Порядка не было и в помине. Родители сновали между домом и театром, актеры вваливались в любое время, и Джейн привыкла к веселой неразберихе. Скучать не приходилось. Осенью и зимой наступал самый сезон, и кульминацией, если труппа оказывалась избранной, бывало рождественское выступление перед королевой. В Великий пост, когда играть запрещалось, Джейн с матерью перебирали весь гардероб, отстирывали его, штопали, чинили, благодаря чему Джейн стала первоклассной швеей. После Пасхи представления возобновлялись. Но лучше всего было летом, ибо труппа в полном составе отправлялась странствовать. Выстраивались фургоны: один нагружали переносной сценой и реквизитом, в другом ютились родители Джейн с костюмами – он же служил артистической уборной на каждой стоянке.

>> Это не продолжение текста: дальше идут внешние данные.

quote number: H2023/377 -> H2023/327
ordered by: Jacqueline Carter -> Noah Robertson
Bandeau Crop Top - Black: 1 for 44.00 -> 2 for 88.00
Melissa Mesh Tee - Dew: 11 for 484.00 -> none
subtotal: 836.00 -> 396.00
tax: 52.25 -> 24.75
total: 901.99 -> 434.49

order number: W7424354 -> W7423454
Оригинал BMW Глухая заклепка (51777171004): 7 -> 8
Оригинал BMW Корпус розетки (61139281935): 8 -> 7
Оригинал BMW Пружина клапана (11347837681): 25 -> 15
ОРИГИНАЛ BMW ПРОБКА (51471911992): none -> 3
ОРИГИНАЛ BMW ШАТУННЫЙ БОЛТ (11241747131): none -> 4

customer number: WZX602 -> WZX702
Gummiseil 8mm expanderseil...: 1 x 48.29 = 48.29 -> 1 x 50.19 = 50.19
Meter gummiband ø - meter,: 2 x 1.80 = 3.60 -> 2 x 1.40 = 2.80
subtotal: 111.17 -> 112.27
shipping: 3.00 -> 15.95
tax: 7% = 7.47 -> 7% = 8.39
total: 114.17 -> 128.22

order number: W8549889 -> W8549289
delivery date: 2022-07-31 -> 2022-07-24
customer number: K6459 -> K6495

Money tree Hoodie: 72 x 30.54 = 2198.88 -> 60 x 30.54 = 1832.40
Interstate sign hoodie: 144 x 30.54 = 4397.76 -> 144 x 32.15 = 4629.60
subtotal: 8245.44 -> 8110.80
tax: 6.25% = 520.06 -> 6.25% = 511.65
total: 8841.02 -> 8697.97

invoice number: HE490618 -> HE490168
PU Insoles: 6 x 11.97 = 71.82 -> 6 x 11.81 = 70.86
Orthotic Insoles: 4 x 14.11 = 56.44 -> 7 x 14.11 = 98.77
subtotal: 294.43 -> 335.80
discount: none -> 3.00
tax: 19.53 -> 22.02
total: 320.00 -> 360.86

Они покидали Лондон и неделями разъезжали по графствам. На подступах к городам актеры шли вперед, возвещая о своем прибытии трубой и литаврами. Собирали сцену, как правило, во дворе гостиницы, чтобы публике приходилось платить за вход; несколько дней отыгрывали репертуар, пока не наступало время двигаться дальше. Иногда же сворачивали, чтобы сыграть в благородном доме. И Джейн всей душой любила свободу дороги, новые виды и звуки, атмосферу приключения.
– Тебе следует расстаться с театром.
Неудивительно, что ее добрый дядюшка качал головой. Семья Флеминг была осторожна и тем гордилась. Когда роспуск монастырей сокрушил их прежнее ремесло, они занялись галантереей. «Она-то будет повернее религии», – торжественно заявил дед Джейн и передал этот надежный мелкий бизнес троим вогнутолицым сыновьям. Зачем Габриель променял его на зыбкий мир театра, для двух его братьев навсегда осталось загадкой. Старший, имевший свою семью, перестал с ним общаться, но Дядя, как называла его Джейн, оставшийся холостяком, назначил себя ей в опекуны. Он постоянно давал советы и, поскольку не сомневался, что Габриель умрет нищим, обещал ей и маленькому Генри наследство.